Quattro anni fa usciva di scena un grande aquinate. Libero Capraro si congedava in silenzio, a 52 anni, la mattina di un Giovedì Santo lasciando sgomenta un’intera comunità. Quell’Aquino che, ricambiatissimo, amava, quel popolo dove era cresciuto e che, una volta persi entrambi i genitori, lo aveva in qualche misura adottato e coccolato. Libero Capraro ha lasciato un vuoto grande. Non vederlo più in giro per la nostra piazza, a distanza di quasi un lustro, con il suo caratteristico incedere e con quella sigaretta perennemente in bocca, è un colpo al cuore difficile da spiegare.
Un personaggio per certi versi unico, che un beffardo destino ha deciso di sottrarci all’alba della pandemia. Quella del 9 aprile è una data infausta: otto anni prima, nel 2012, all’alba di un lunedì di Pasquetta, si spegneva a soli 30 anni, in circostanze analoghe, un altro giovane aquinate: Alberto D’Alessandro. Timido, introverso, Alberto allo stadio si trasformava diventando un vero trascinatore. Specie, poi, quando la Lazio era di scena lontano dall’Olimpico. Gli piaceva maledettamente la prospettiva della trasferta, che pianificava meticolosamente alcune settimane prima.
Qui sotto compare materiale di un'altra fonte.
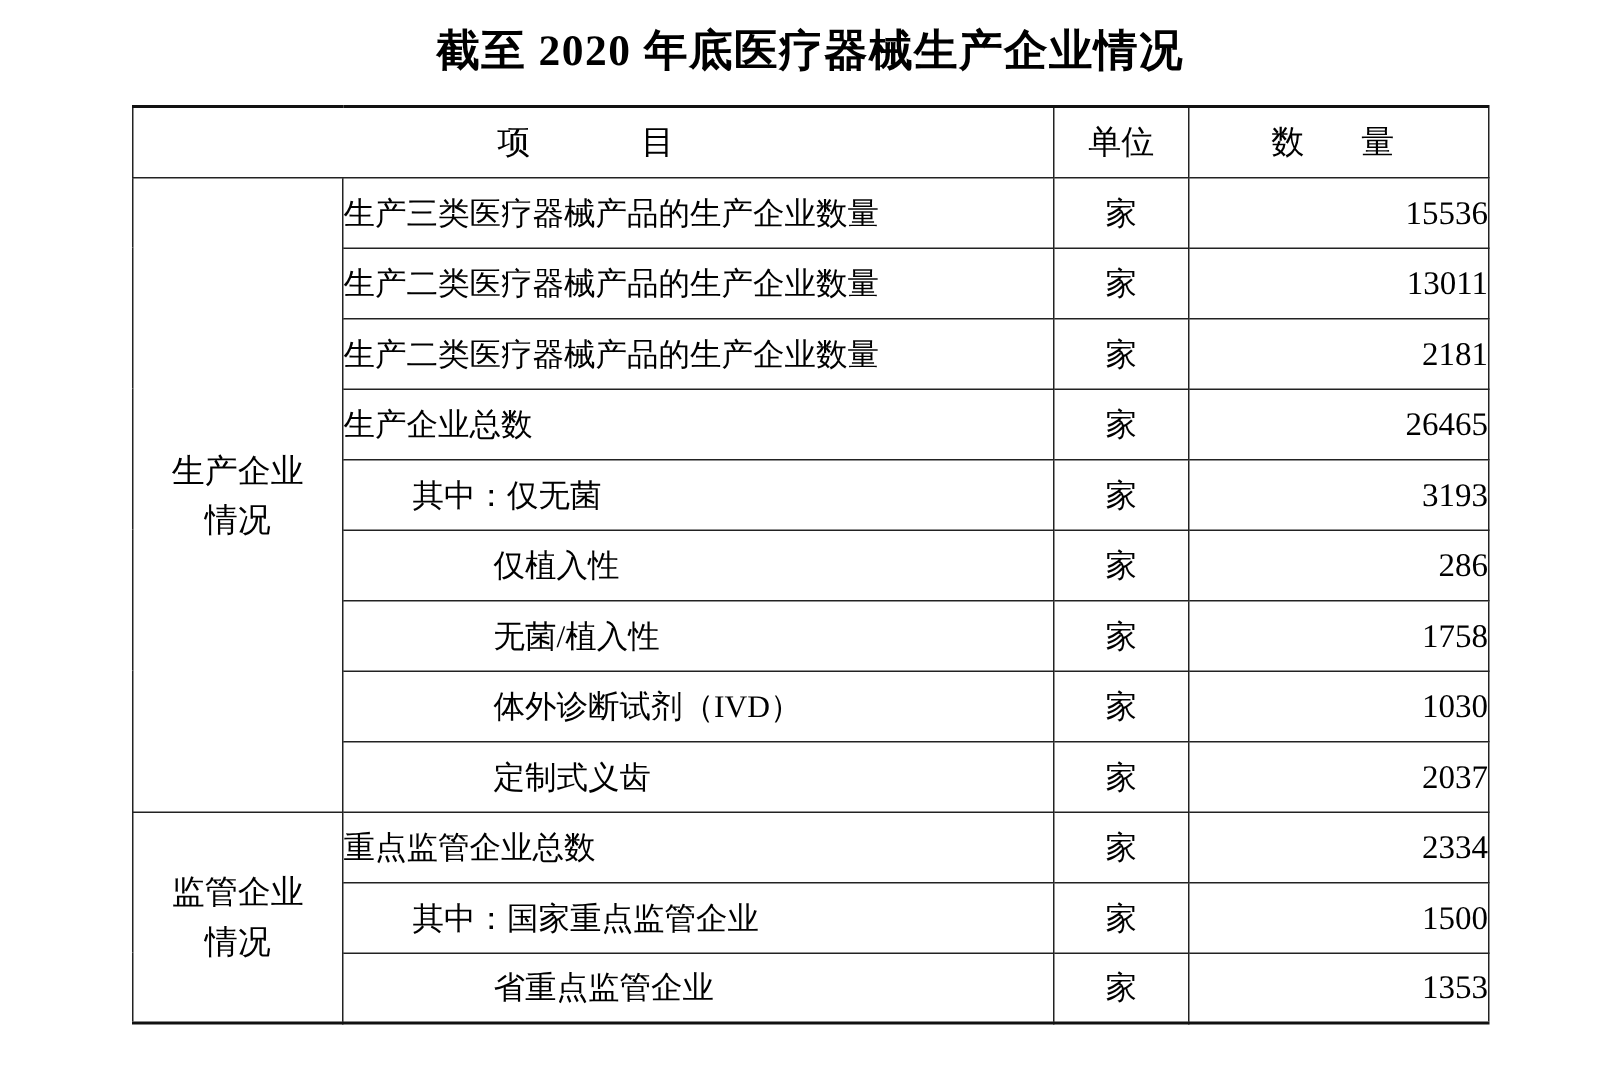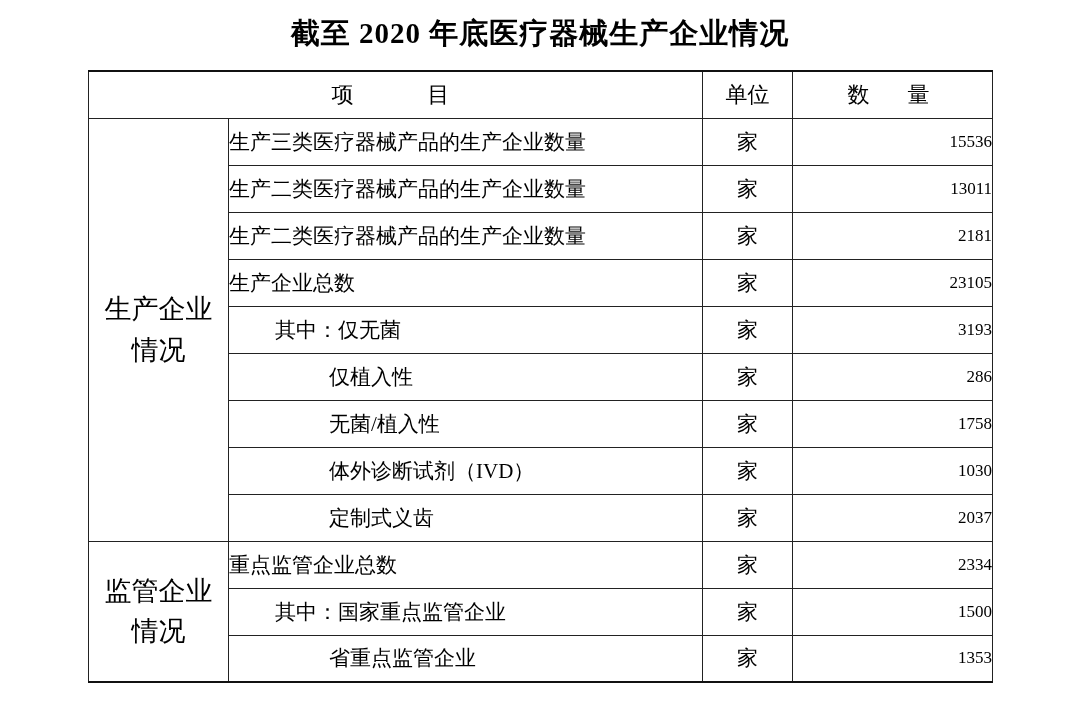--- a/index.html
+++ b/index.html
@@ -68,37 +68,37 @@
   }
   .hdr-value {
     text-align: center;
     letter-spacing: 8px;
     padding-left: 8px;
     font-size: 22px;
   }
   .cell-group {
     text-align: center;
     line-height: 1.5;
-    font-size: 27px;
+    font-size: 22px;
   }
   .cell-item {
     text-align: left;
     padding-left: 14px;
     font-size: 21px;
   }
   .cell-item.indent1 { padding-left: 46px; margin-left: 24px; }
   .cell-item.indent2 { padding-left: 100px; }
   .cell-unit {
     text-align: center;
     font-size: 21px;
   }
   .cell-value {
     text-align: right;
     padding-right: 18px;
-    font-size: 17px;
+    font-size: 22px;
   }
   .hdr-row td {
     height: 50px;
   }
 </style>
 </head>
 <body>
 
 <div class="page">
 
@@ -134,21 +134,21 @@
           <td class="cell-value">13011</td>
         </tr>
         <tr>
           <td class="cell-item">生产二类医疗器械产品的生产企业数量</td>
           <td class="cell-unit">家</td>
           <td class="cell-value">2181</td>
         </tr>
         <tr>
           <td class="cell-item">生产企业总数</td>
           <td class="cell-unit">家</td>
-          <td class="cell-value">23105</td>
+          <td class="cell-value">26465</td>
         </tr>
         <tr>
           <td class="cell-item indent1">其中：仅无菌</td>
           <td class="cell-unit">家</td>
           <td class="cell-value">3193</td>
         </tr>
         <tr>
           <td class="cell-item indent2">仅植入性</td>
           <td class="cell-unit">家</td>
           <td class="cell-value">286</td>

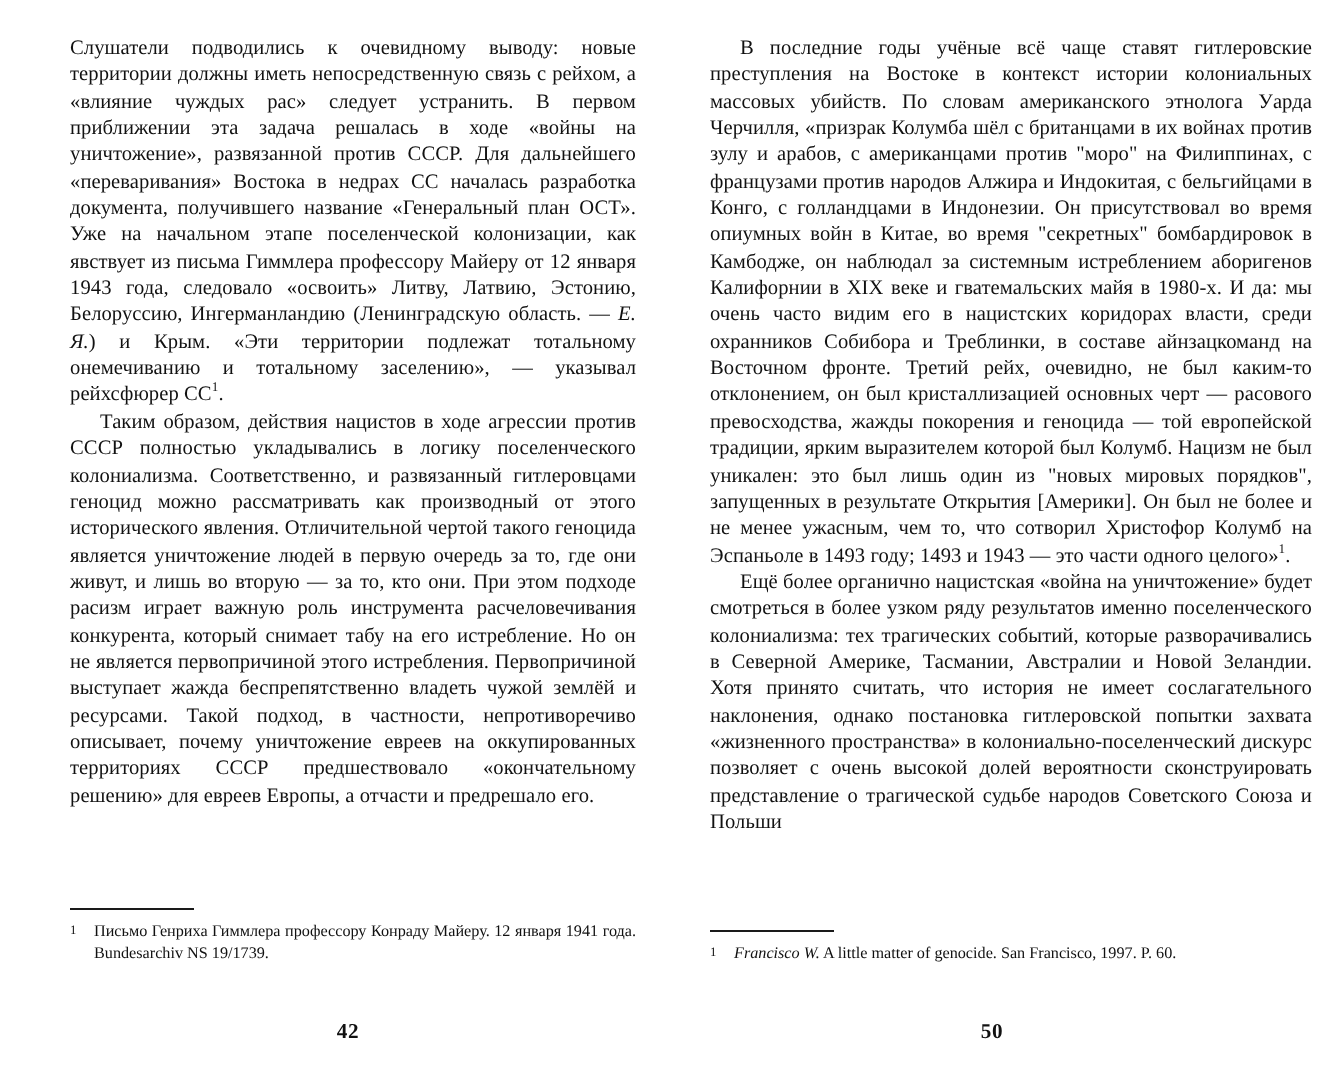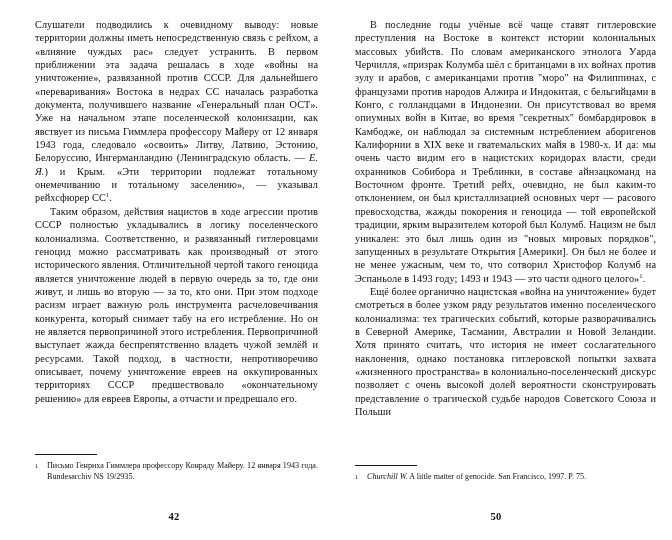--- a/index.html
+++ b/index.html
@@ -109,38 +109,38 @@
     <div class="textblock">
       <p class="cont"><span>Слушатели подводились к очевидному выводу: новые территории должны иметь непосредственную связь с рейхом, а «влияние чуждых рас» следует устранить. В первом приближении эта задача решалась в ходе «войны на уничтожение», развязанной против СССР. Для дальнейшего «переваривания» Востока в недрах СС началась разработка документа, получившего название «Генеральный план ОСТ». Уже на начальном этапе поселенческой колонизации, как явствует из письма Гиммлера профессору Майеру от 12 января 1943 года, следовало «освоить» Литву, Латвию, Эстонию, Белоруссию, Ингерманландию (Ленинградскую область. — <i>Е. Я.</i>) и Крым. «Эти территории подлежат тотальному онемечиванию и тотальному заселению», — указывал рейхсфюрер СС</span><sup class="fnref">1</sup><span>.</span></p>
 
       <p><span>Таким образом, действия нацистов в ходе агрессии против СССР полностью укладывались в логику поселенческого колониализма. Соответственно, и развязанный гитлеровцами геноцид можно рассматривать как производный от этого исторического явления. Отличительной чертой такого геноцида является уничтожение людей в первую очередь за то, где они живут, и лишь во вторую — за то, кто они. При этом подходе расизм играет важную роль инструмента расчеловечивания конкурента, который снимает табу на его истребление. Но он не является первопричиной этого истребления. Первопричиной выступает жажда беспрепятственно владеть чужой землёй и ресурсами. Такой подход, в частности, непротиворечиво описывает, почему уничтожение евреев на оккупированных территориях СССР предшествовало «окончательному решению» для евреев Европы, а отчасти и предрешало его.</span></p>
     </div>
 
     <div class="footnotes">
       <div class="fn-rule"></div>
       <div class="fn">
         <span class="fn-num">1</span>
-        <span class="fn-text">Письмо Генриха Гиммлера профессору Конраду Майеру. 12 января 1943 года. Bundesarchiv NS 19/2935.</span>
+        <span class="fn-text">Письмо Генриха Гиммлера профессору Конраду Майеру. 12 января 1941 года. Bundesarchiv NS 19/1739.</span>
       </div>
     </div>
 
     <div class="folio">42</div>
   </div>
 
   <div class="page page-right">
     <div class="textblock">
       <p><span>В последние годы учёные всё чаще ставят гитлеровские преступления на Востоке в контекст истории колониальных массовых убийств. По словам американского этнолога Уарда Черчилля, «призрак Колумба шёл с британцами в их войнах против зулу и арабов, с американцами против "моро" на Филиппинах, с французами против народов Алжира и Индокитая, с бельгийцами в Конго, с голландцами в Индонезии. Он присутствовал во время опиумных войн в Китае, во время "секретных" бомбардировок в Камбодже, он наблюдал за системным истреблением аборигенов Калифорнии в XIX веке и гватемальских майя в 1980-х. И да: мы очень часто видим его в нацистских коридорах власти, среди охранников Собибора и Треблинки, в составе айнзацкоманд на Восточном фронте. Третий рейх, очевидно, не был каким-то отклонением, он был кристаллизацией основных черт — расового превосходства, жажды покорения и геноцида — той европейской традиции, ярким выразителем которой был Колумб. Нацизм не был уникален: это был лишь один из "новых мировых порядков", запущенных в результате Открытия [Америки]. Он был не более и не менее ужасным, чем то, что сотворил Христофор Колумб на Эспаньоле в 1493 году; 1493 и 1943 — это части одного целого»</span><sup class="fnref">1</sup><span>.</span></p>
 
       <p><span>Ещё более органично нацистская «война на уничтожение» будет смотреться в более узком ряду результатов именно поселенческого колониализма: тех трагических событий, которые разворачивались в Северной Америке, Тасмании, Австралии и Новой Зеландии. Хотя принято считать, что история не имеет сослагательного наклонения, однако постановка гитлеровской попытки захвата «жизненного пространства» в колониально-поселенческий дискурс позволяет с очень высокой долей вероятности сконструировать представление о трагической судьбе народов Советского Союза и Польши</span></p>
     </div>
 
     <div class="footnotes">
       <div class="fn-rule"></div>
       <div class="fn">
         <span class="fn-num">1</span>
-        <span class="fn-text"><span class="it">Churchill W.</span><span> A little matter of genocide. San Francisco, 1997. P. 75.</span></span>
+        <span class="fn-text"><span class="it">Francisco W.</span><span> A little matter of genocide. San Francisco, 1997. P. 60.</span></span>
       </div>
     </div>
 
     <div class="folio">50</div>
   </div>
 
 </div>
 
 </body></html>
Così come gli piaceva tanto la sua Gaeta, dove assecondava il suo hobby preferito: la pesca.
Un destino crudele ha così accomunato due ragazzi dal cuore grande, con una vita davanti ancora tutta da vivere all’insegna delle tante passioni, in primis il calcio. Libero notoriamente grande appassionato della Juventus, Alberto innamorato dei colori della Lazio. Ci piace pensare che lì su, nella curva Paradiso, Alberto e Libero stiano aspettando con ansia la sfida di ritorno della semifinale di Coppa Italia tra bianconeri e biancocelesti, in programma il prossimo 23 aprile allo stadio Olimpico. Magari ingannando l’attesa tra sfottò e battute (arte in cui Libero era maestro impareggiabile).
Ciao ragazzi, Aquino non vi dimenticherà mai!